Any other combinations to hit that 60g of carbs intake an hour.


----------



## Stompier (20 Dec 2019)

Bear in mind that's the 'maximum' amount - the actual 'required' amount will vary according to your own metabolism and energy expenditure. It also depends on whether you want to run a calorie deficit or not and therefore you might not want to replace like with like.


----------



## Heltor Chasca (20 Dec 2019)

And also your genes. Eastern African athletes can process an extraordinary quantity of carbs compared to our western guts. Fascinating podcast by TrainerRoad.


----------



## cyberknight (20 Dec 2019)

And i have read that people doing a lot of distance riding can get sugar overload and have got by on savoury sausage rolls etc


----------



## derrick (20 Dec 2019)

Unless you are a pro.
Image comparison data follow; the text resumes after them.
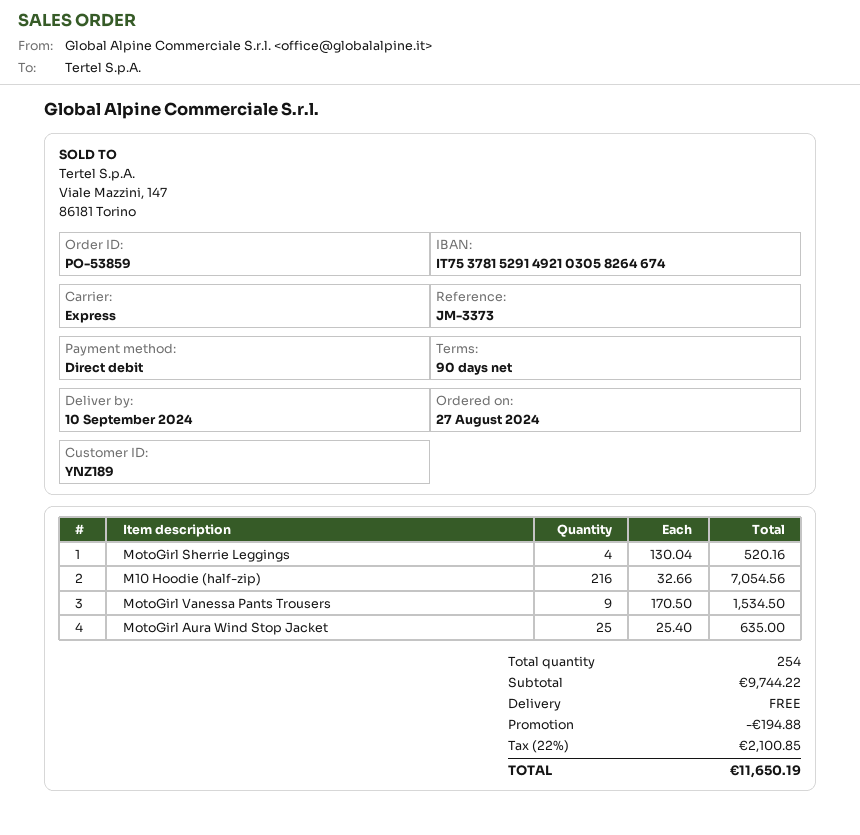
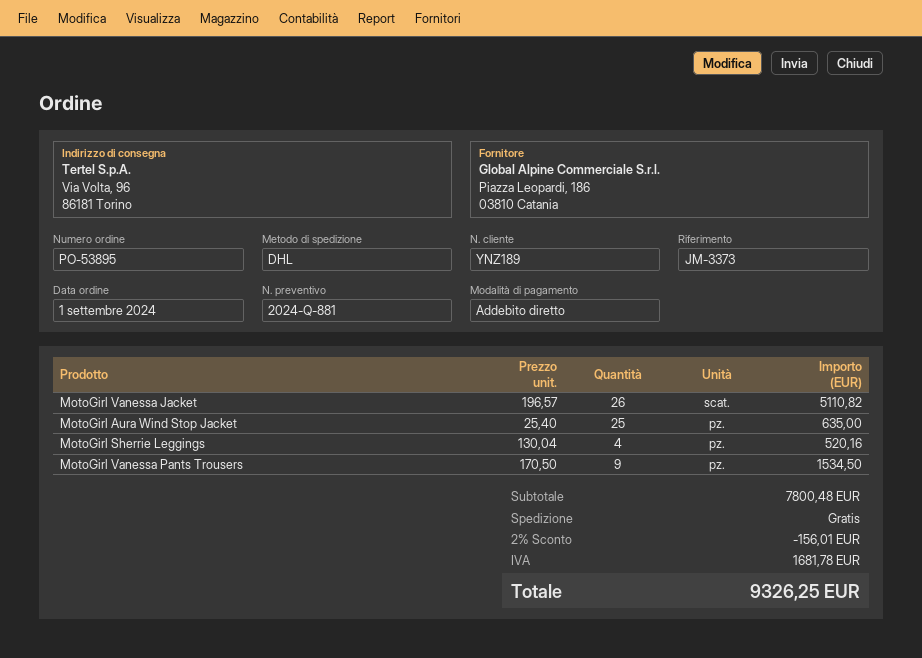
order number: PO-53859 -> PO-53895
order date: 2024-08-27 -> 2024-09-01
shipping method: express -> DHL
M10 Hoodie (half-zip): 216 x 32.66 = 7054.56 -> none
MotoGirl Vanessa Jacket: none -> 26 x 196.57 = 5110.82
subtotal: 9744.22 -> 7800.48
discount: 194.88 -> 156.01
tax: 2100.85 -> 1681.78
total: 11650.19 -> 9326.25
Just eat when your hungry.drink before you feel thirsty.


----------



## Heltor Chasca (20 Dec 2019)

cyberknight said:


> And i have read that people doing a lot of distance riding can get sugar overload and have got by on savoury sausage rolls etc



I’m one of those. I struggle with too much sugar. There’s a theory that pork pies are good nosh for long distance. Too much protein for me. I’d prefer salted cashews or rice cakes. Occasionally I crave salted boiled eggs or salt and vinegar crisps.


----------



## Heltor Chasca (20 Dec 2019)

derrick said:


> Unless you are a pro. Just eat when your hungry.drink before you feel thirsty.



Too late in both cases. Even for us mere mortals.


----------



## cyberknight (20 Dec 2019)

Heltor Chasca said:


> I’m one of those. I struggle with too much sugar. There’s a theory that pork pies are good nosh for long distance. Too much protective n for me. I’d prefer salted cashews or rice cakes. Occasionally I crave salted boiled eggs or salt and vinegar crisps.


Im keen on flapjack sort of stuff , the cliff bars are nice and i even use the peanut flavoured trek bars , done many a long ride on those and if im going for time like a sportive then i dont use instant sugar hits like gels etc till im near the end and need a boost , of course the best fuel is a cake stop


----------



## derrick (20 Dec 2019)

Heltor Chasca said:


> Too late in both cases. Even for us mere mortals.


That's how I do it. Have done loads of 100 mile rides . And a few bigger ones. I am a mere mortal. Even though my other half thinks I am a god.


----------



## si_c (20 Dec 2019)

Two Melton Mowbray pork pies per hour puts you just over the 60g of carbs mark - but also provides essential recovery proteins and fats.

https://www.tesco.com/groceries/en-GB/products/254271813


----------



## ColinJ (20 Dec 2019)

si_c said:


> Two Melton Mowbray pork pies per hour puts you just over the 60g of carbs mark - but also provides essential recovery proteins and fats.
> 
> https://www.tesco.com/groceries/en-GB/products/254271813


I have a healthy appetite and am now vegetarian but even when I was an avid carnivore I would not have been able to face eating 24 pork pies on a 12 hour bike ride! 

I largely get by on DIY energy drinks - 1/3 OJ for flavour and fructose, 2/3 water, plus 2 heaped scoops of maltodextrin powder per 3/4 litre bottle. Approximately 1 bottle for every 50 km/30-odd miles ridden. On longer rides (80+ km/50+ miles) I would add one or 2 Cokes and whatever food I fancied at cafe/shop stops.


----------



## si_c (20 Dec 2019)

ColinJ said:


> I have a healthy appetite and am now vegetarian but even when I was an avid carnivore I would not have been able to face eating 24 pork pies on a 12 hour bike ride!



I'm tempted to try it, the only problem being where would you store so many pork pies?


----------



## Ming the Merciless (20 Dec 2019)

Heltor Chasca said:


> I’m one of those. I struggle with too much sugar.



Have you ever looked at the rate you've been consuming it though? I've never really looked at my rate of consumption and have that, sugar overload stage. So this weekend's 200km I intend to stick to no more than 60g of carbs per hour and see how I get on. I have some zip locks prepared, so I can see how my stomach gets on with it. I seem to have lost my little and often of years gone back.


----------



## vickster (20 Dec 2019)

si_c said:


> I'm tempted to try it, the only problem being where would you store so many pork pies?


Panniers.


----------



## si_c (20 Dec 2019)

vickster said:


> Panniers.



True dat.


----------



## twentysix by twentyfive (20 Dec 2019)

si_c said:


> I'm tempted to try it, the only problem being where would you store so many pork pies?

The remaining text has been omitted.